If he hadn't been doing anything wrong he wouldn't have had to lie.  Oh well, felt entitled I guess. Boot him to the curb!!


----------



## Les Miles (Apr 7, 2012)

The crack reporters at Bleacher Report are on it! 



> The person riding with Petrino was none other than 25-year-old Jessica Dorrell. She was on Petrino's staff, so at first glance the ride might have been about business.
> 
> However, after Petrino apologized for what he called a "previous inappropriate relationship" with Dorrell, Arkansas was forced to move in with swift punishment.
> 
> ...


----------



## Hooked On Quack (Apr 7, 2012)

Kinda/sorta sounds to me, that she's a "garden tool" . . .


----------



## gobbleinwoods (Apr 7, 2012)

Hooked On Quack said:


> Kinda/sorta sounds to me, that she's a "garden tool" . . .

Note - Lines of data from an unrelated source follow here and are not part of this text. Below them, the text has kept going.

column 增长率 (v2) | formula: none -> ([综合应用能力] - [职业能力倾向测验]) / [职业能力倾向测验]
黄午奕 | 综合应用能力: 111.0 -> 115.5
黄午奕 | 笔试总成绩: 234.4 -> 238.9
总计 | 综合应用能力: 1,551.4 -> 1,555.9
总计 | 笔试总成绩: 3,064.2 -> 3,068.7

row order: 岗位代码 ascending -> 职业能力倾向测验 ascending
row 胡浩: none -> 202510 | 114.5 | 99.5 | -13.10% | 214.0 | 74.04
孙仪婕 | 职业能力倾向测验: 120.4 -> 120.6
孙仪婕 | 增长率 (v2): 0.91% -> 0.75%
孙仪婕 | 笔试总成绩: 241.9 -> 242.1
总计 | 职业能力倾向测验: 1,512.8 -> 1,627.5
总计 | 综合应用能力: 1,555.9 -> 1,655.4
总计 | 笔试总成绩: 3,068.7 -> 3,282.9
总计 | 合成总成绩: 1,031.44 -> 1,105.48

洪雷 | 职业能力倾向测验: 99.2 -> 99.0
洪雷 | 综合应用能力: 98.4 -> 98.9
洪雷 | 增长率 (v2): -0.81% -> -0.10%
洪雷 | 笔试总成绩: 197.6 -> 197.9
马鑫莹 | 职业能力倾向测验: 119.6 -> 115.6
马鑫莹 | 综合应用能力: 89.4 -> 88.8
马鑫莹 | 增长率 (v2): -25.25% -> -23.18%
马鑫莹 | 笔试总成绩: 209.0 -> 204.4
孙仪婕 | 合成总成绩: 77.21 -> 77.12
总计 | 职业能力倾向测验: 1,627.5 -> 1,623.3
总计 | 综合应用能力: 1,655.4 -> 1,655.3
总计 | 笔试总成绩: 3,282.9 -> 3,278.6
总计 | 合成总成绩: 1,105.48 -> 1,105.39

Are you saying that she was used to 'rake' in the dirt?


----------



## golffreak (Apr 7, 2012)

Crimson said:


> Now authorities are looking into why the state trooper who provides security for him showed up at the scene of the accident and gave him a ride to the hospital.
> 
> Hmmmm?????  I bet he was drunk.  He looks like an oiler.

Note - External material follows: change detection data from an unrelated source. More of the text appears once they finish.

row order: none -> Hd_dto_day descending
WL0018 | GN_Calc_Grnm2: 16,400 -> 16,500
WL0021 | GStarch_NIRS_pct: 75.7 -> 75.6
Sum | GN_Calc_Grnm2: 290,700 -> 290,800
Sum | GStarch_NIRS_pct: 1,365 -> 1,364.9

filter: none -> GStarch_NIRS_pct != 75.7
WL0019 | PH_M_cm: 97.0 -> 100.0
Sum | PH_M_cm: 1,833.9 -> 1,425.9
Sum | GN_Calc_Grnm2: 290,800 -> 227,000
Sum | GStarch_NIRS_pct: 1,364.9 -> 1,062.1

This is going to get nasty. More than one person will likely lose their job over this. I really don't see how Petrino keeps his. Especially if he asked the trooper to help him cover it up. Which, if true, will likely turn criminal.


----------



## Throwback (Apr 7, 2012)

first priests-- now football coaches. 

T


----------



## Les Miles (Apr 7, 2012)

The Arkansas AD is investigating through Easter and the girl is in hiding. What a mess. 

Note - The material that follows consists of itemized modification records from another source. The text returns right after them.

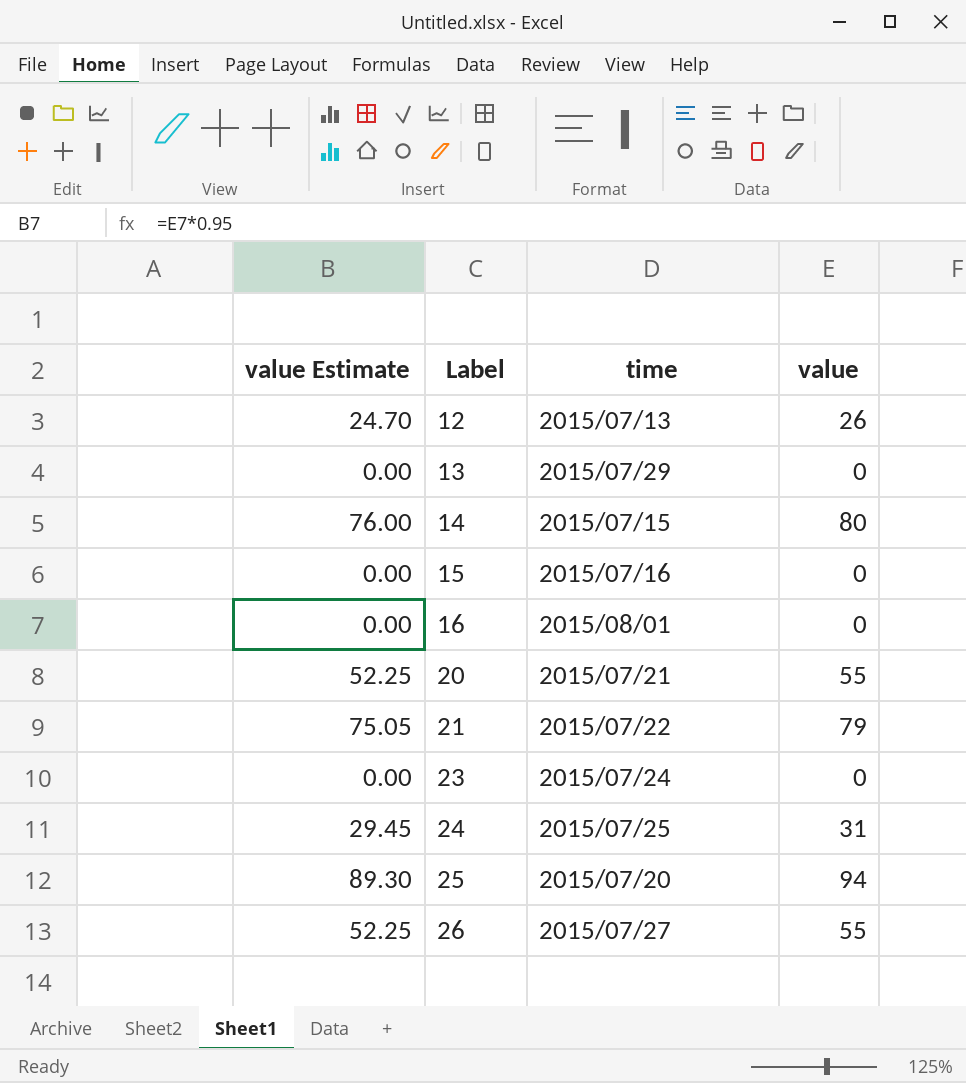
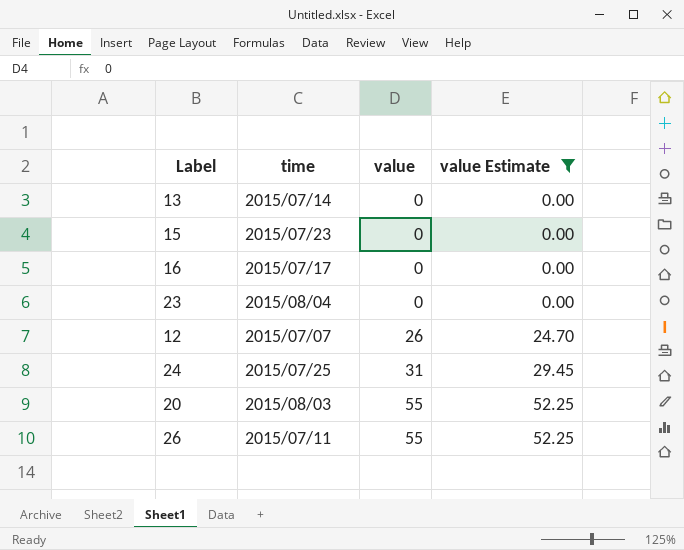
filter: none -> value Estimate <= 52.25
row order: Label ascending -> value ascending
column value Estimate | position: 1 -> 4
13 | time: 2015/07/29 -> 2015/07/14
15 | time: 2015/07/16 -> 2015/07/23
16 | time: 2015/08/01 -> 2015/07/17
23 | time: 2015/07/24 -> 2015/08/04
12 | time: 2015/07/13 -> 2015/07/07
20 | time: 2015/07/21 -> 2015/08/03
26 | time: 2015/07/27 -> 2015/07/11

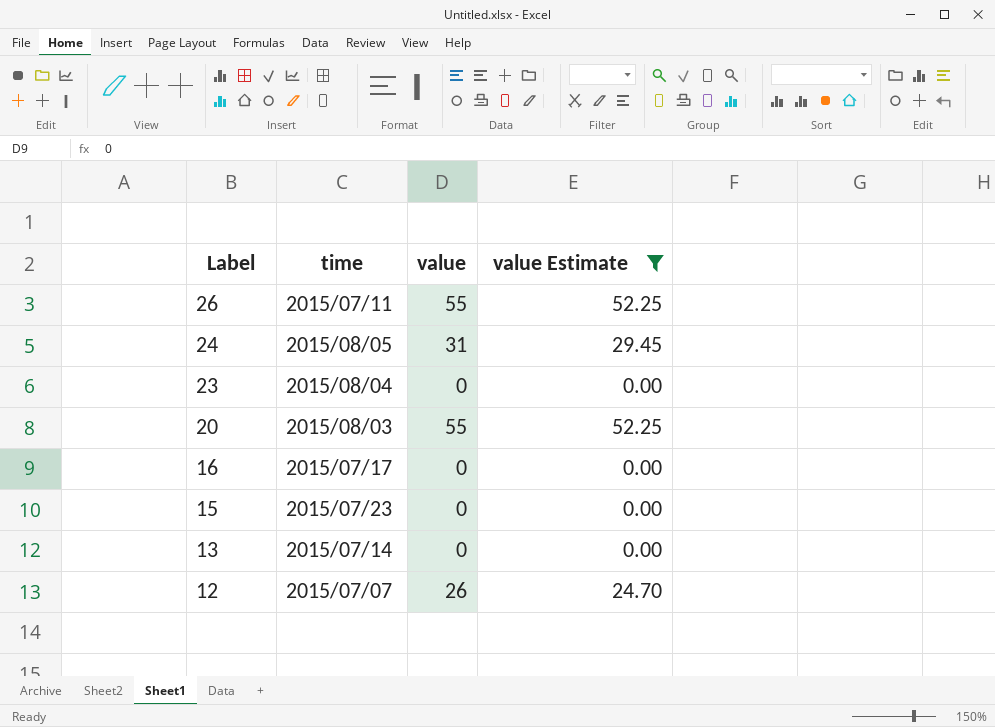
row order: value ascending -> Label descending
24 | time: 2015/07/25 -> 2015/08/05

> *Arkansas AD: Petrino review ongoing during weekend*
> 
> http://www.google.com/hostednews/ap...uYoNiw?docId=833782b2faaa4c34b511ca07b291eabf


----------



## turtlebug (Apr 7, 2012)

Les Miles said:


> Petrino is 51, she is 25.
> 
> I wonder if Petrino has any daughters her age?



Why? You looking for a date?


----------



## Throwback (Apr 7, 2012)

anyone know what her mama looks like?


T


----------



## Les Miles (Apr 7, 2012)

turtlebug said:


> Why? You looking for a date?



Mebbe....


----------



## westcobbdog (Apr 8, 2012)

TTT for ol' asphalt face, couldn't have happened to a classier guy.


----------



## BowChilling (Apr 8, 2012)

I'm happy for old Bobby! Glad to see his world crumbling!! Of course I think he has a better chance his wife kicks him to the curb than Arkansas will. After all he is winning games for them!


----------



## Les Miles (Apr 8, 2012)

It will be interesting to see if the AD has the gumption to fire him.


----------



## turtlebug (Apr 8, 2012)

Question... Was she even hurt at all?  

Been raised around motorcycles all my life and I honestly cannot see a passenger not being hurt when the driver of the bike received such substantial and visible injuries. In fact, many times, the passenger doesn't come out nearly as well as the driver. 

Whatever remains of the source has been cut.